В 1950 году, вечером того дня, когда познакомились они на ступеньках лестницы здания Терра Санта, вновь встречаются Хана и Михаэль, герои моего первого романа «Мой Михаэль» в кафе «Атара» на улице Бен-Иехуда в Иерусалиме. Хана подбадривает смущенного Михаэля, просит рассказать о себе, но он рассказывает о своем овдовевшем отце:
«— …отец возлагает на него великие надежды. Не может примириться с тем, что сын его — ординарный парень. С благоговением читает он работы Михаэля, написанные им в рамках учебного курса геологии, оценивая их обычно так: «Это — научная работа. Весьма тщательная». Заветное желание отца — увидеть Михаэля профессором в Иерусалиме, потому что покойный дед, отец отца, был учителем природоведения в еврейской учительской семинарии в Гродно. Уважаемым учителем. И это великолепно, считает отец Михаэля, если от поколения к поколению будет передаваться традиция.
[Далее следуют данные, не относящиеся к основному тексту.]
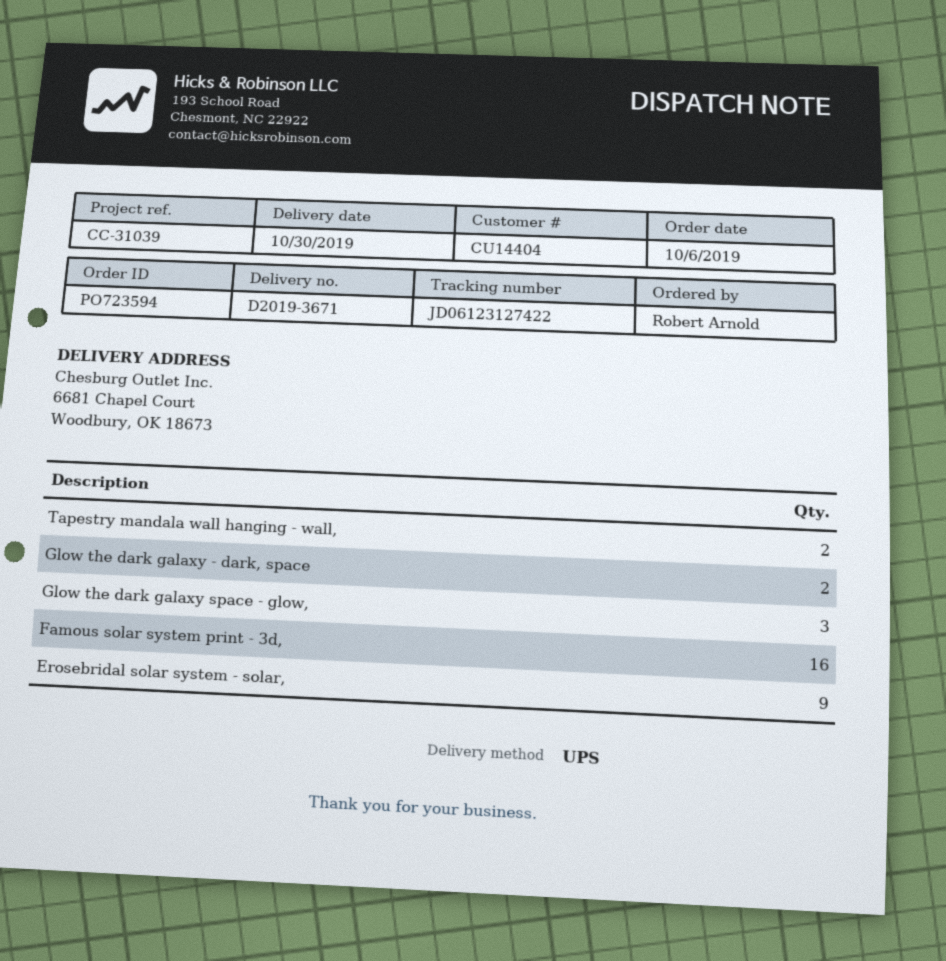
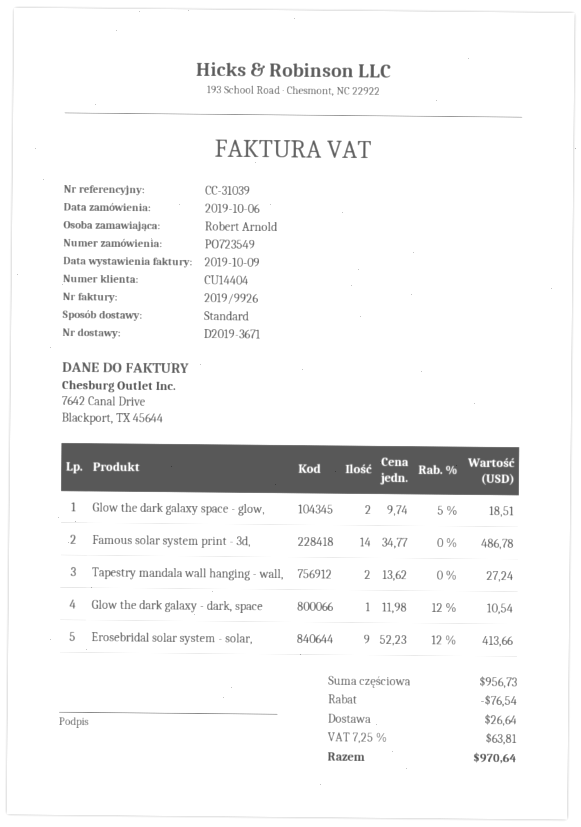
order number: PO723594 -> PO723549
shipping method: UPS -> standard
Glow the dark galaxy - dark, space: 2 -> 1
Glow the dark galaxy space - glow,: 3 -> 2
Famous solar system print - 3d,: 16 -> 14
Я сказала (так рассказывает Хана):
Семья — это не эстафета, а профессия — не факел.
Но я не могу сказать это отцу, — отвечал Михаэль, — потому что он человек чувствительный и обращается с традиционными представлениями, как когда-то обращались с дорогим хрупким сервизом…»[18]
Долгие годы мой отец не расставался с надеждой, что со временем возложена будет на его плечи мантия дяди Иосефа, которую он, возможно, удостоится передать по наследству и мне, когда придет время, если только изберу я путь, проторенный семейной традицией, и тоже стану ученым. А если не достанется ему мантия из-за жестокой необходимости добывать пропитание — ведь он вынужден целыми днями заниматься скучной канцелярской работой, не оставляющей времени на научные исследования, разве что поздние ночные часы, — так, может, эта мантия достанется его единственному сыну?